Financial reporting is defined as the process of producing statements which disclose the financial status of an organization to investors, management, government and the public (if the company is publicly traded). Gibson (20120) argues that these disclosed financial information about a particular company shows how it performs over a specific period of time. The financial reports are generally issued on a yearly or quarterly basis. The financial reports are found in the annual report of a public company.
The four basic financial reports are income statements (profit and loss statements), balance sheets, statements of shareholders’ equity, and cash flow statements.
Purpose of financial reporting
There are two primary purposes served by financial reporting. First, it enables the management to make effective decisions in relation to the company’s overall strategies and objectives. The information disclosed in the financial reports assist the management in discerning the weaknesses and strengths of the organization as well as its general financial health (Wahlen, Jones & Pagach, 2013). Secondly, the financial reporting presents important information on the activities and financial health of the organization to its stakeholders which includes its potential investors, shareholders, government regulators and consumers. It’s to ascertain that the company is being managed appropriately. Furthermore, it should be noted that if a company is publicly traded, it becomes subjected to stringent reporting regulations imposed by the Securities and Exchange Commission (SEC).

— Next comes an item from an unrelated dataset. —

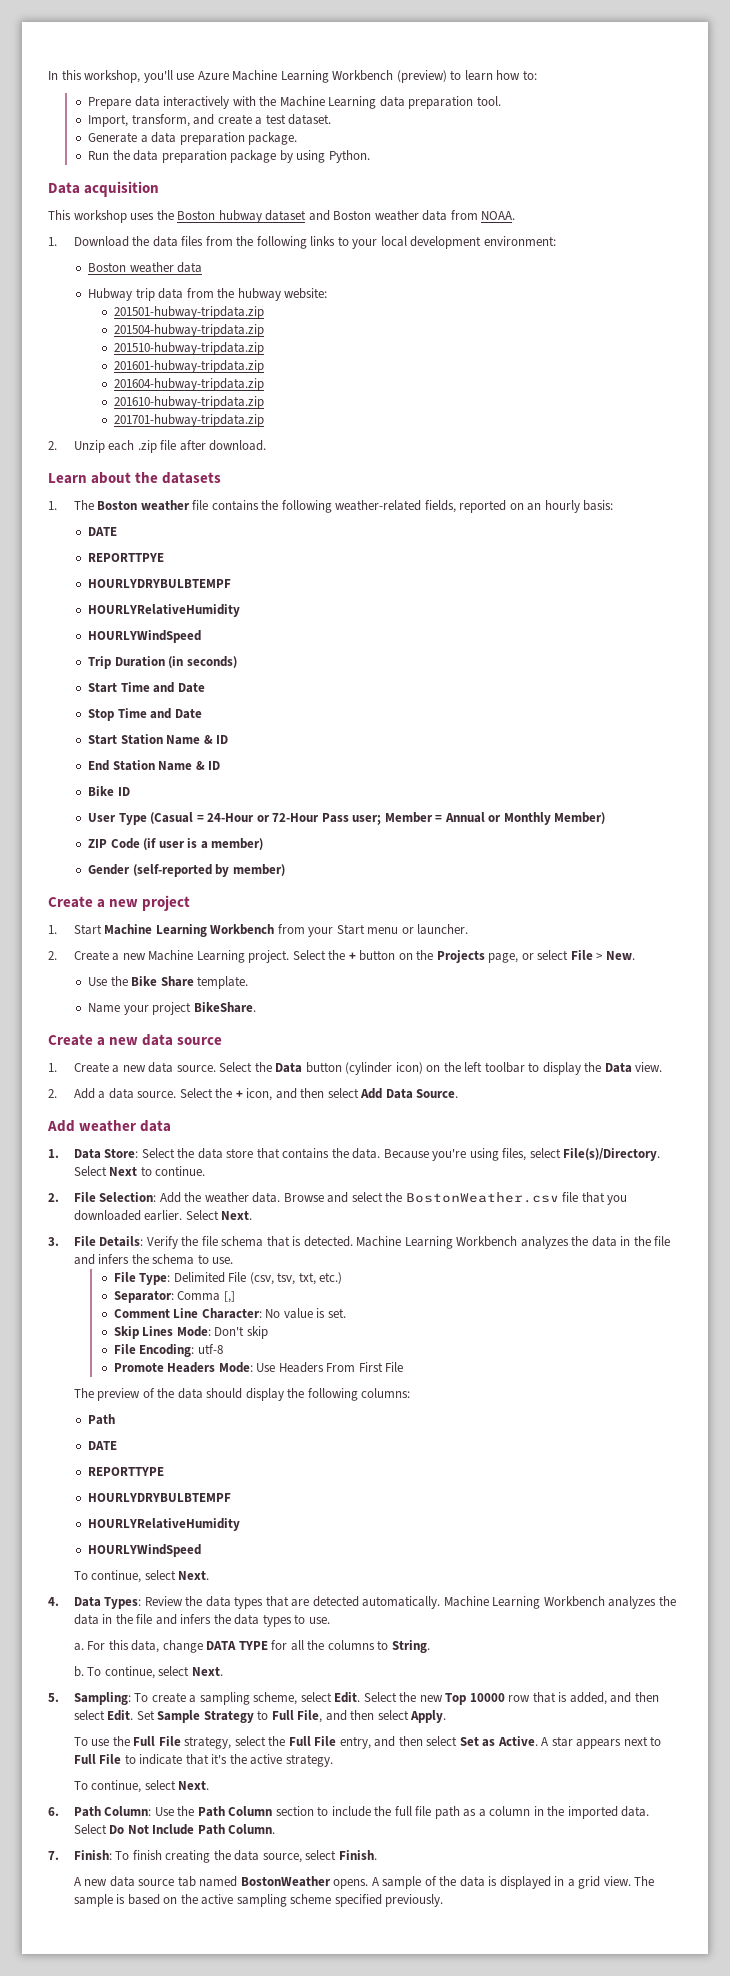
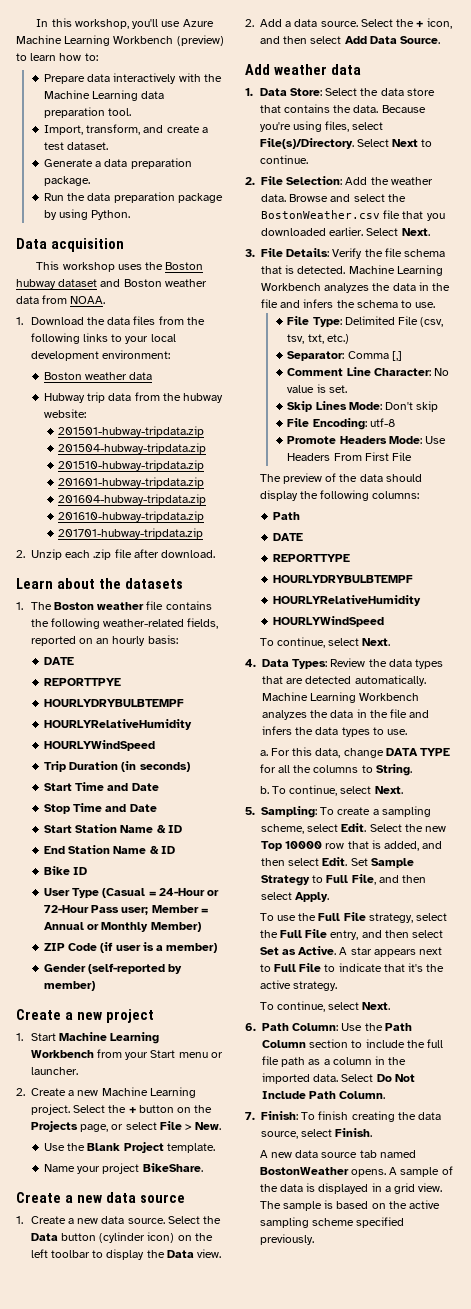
[131,976,194,987] Bike Share -> [87,1142,164,1153] Blank Project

Generally Accepted Accounting Principles (GAAP)
Generally Accepted Accounting Principles (GAAP) are common set of accounting procedures, standards and principles that companies use while compiling their financial statements. The GAAP constitute a collection of authoritative standards (outlined by policy boards), for instance, Financial Accounting Standards Board (FASB) and Accounting Principles Board and the commonly agreeable ways of recording and reporting financial statements.
When a company is distributing to the public its financial statements it must adhere to GAAP benchmark. If the stock of the corporation is publicly traded, its financial statements must adhere to the rules that the U.S. Securities and Exchange Commission (SEC) has established (Williams & Carcello, 2008). This would encompass ensuring that the corporation’s financial statements are audited by an independent Certified Public Accounting (CPA) firm.

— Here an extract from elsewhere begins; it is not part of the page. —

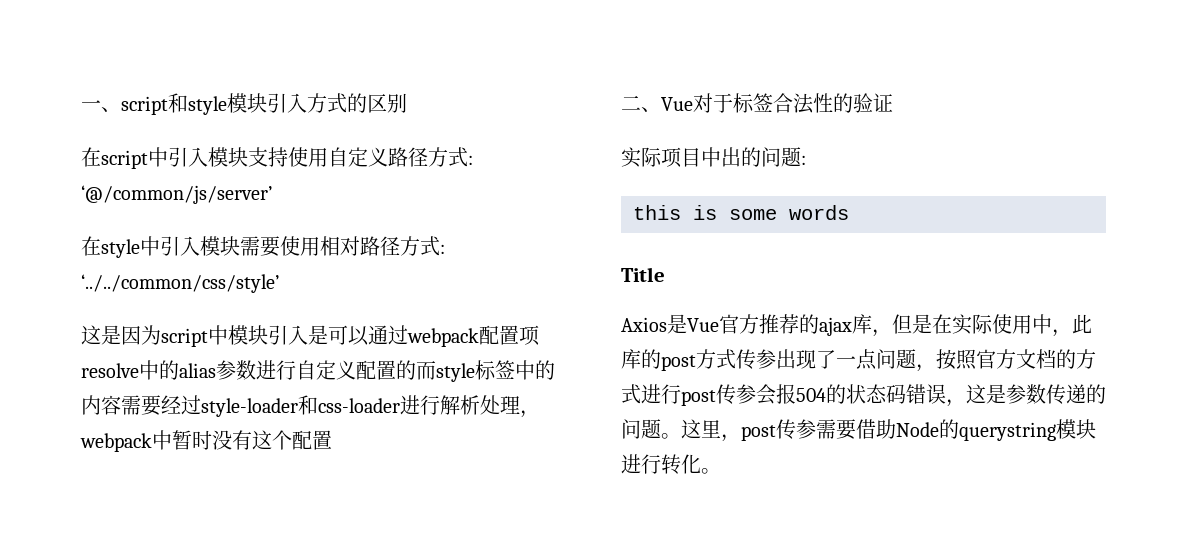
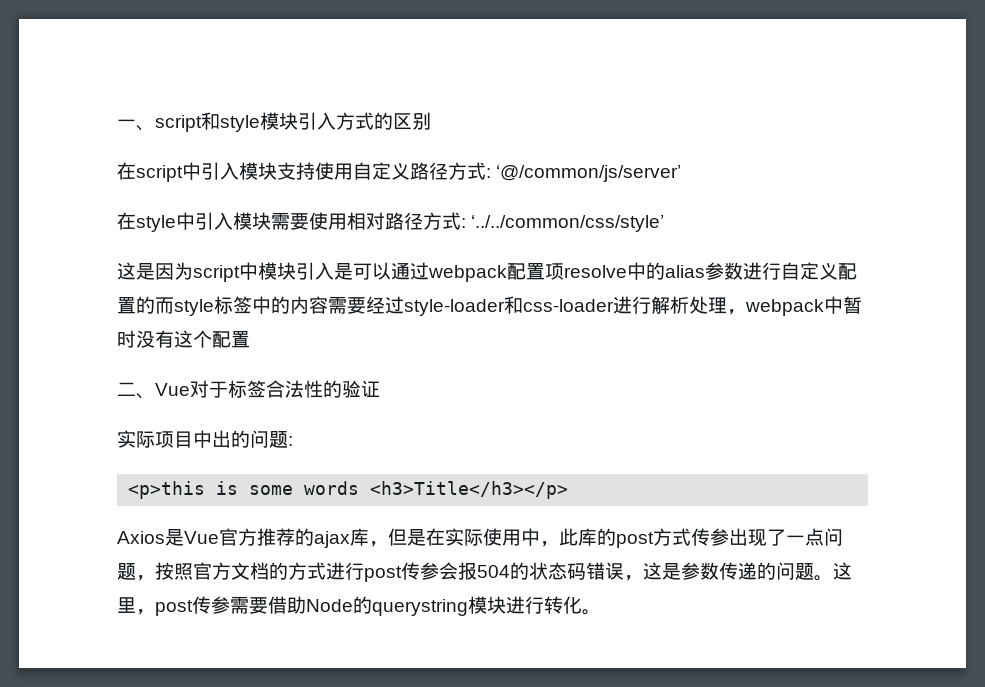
[633,205,681,220] this -> [128,481,206,499] <p>this
[621,267,665,282] // Title -> [370,481,569,499] <h3>Title</h3></p>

Examples of the basic Accounting Principles and guidelines are matching principle, cost principle and full disclosure.
Full disclosure principle
The principle means that all the information that is in relation to the business of the corporation be reported either in the notes to the financial statements or in the content of the financial statements.
This denotes the historical cost of the itembeing reported in the financial statements. Historical cost refers to the amount of money that was paid on an item at the time it was bought and it isn’t changed to account for the inflation (Bragg, 2013).
This principle relates to the way a business reports is accounting information on expenses and incomes. The principle requires that companies use the accrual form of accounting and then match the business expenses to business income for a particular time period.
This is the measure of importance of a misstatement in the company’s accounting records. For instance, this principle creates a gray area in the accounting standards which would be best sorted by professional judgment. An example is the effect on the financial statements of understating the price of an asset with a particular value (Georgiades, 2008).
Going concern principle
This concerns the intent of a business to continue its operations into the foreseeable future and never to liquidate the business.
Sources of GAAP
The sources of GAAP can be categorized as:
- First, is the officially established accounting principles which consist of the FASAB Statements of Federal Financial Accounting Standards and Interpretations. The FASAB Standards and Interpretations is periodically incorporated in the publications by the FASAB (Bragg, 2013).
- Technical Bulletins of FASAB and, if specifically declared applicable to the federal reporting entities by the AICPA and should be cleared by AICPA Industry Audit and Accounting Guides and FASAB.
- The Technical Releases of the FASAB’s Accounting and Auditing Policy Committee.
- The implementation guides which are published by the FASAB staff, and also the practices which are broadly recognized and are prevalent in the federal government.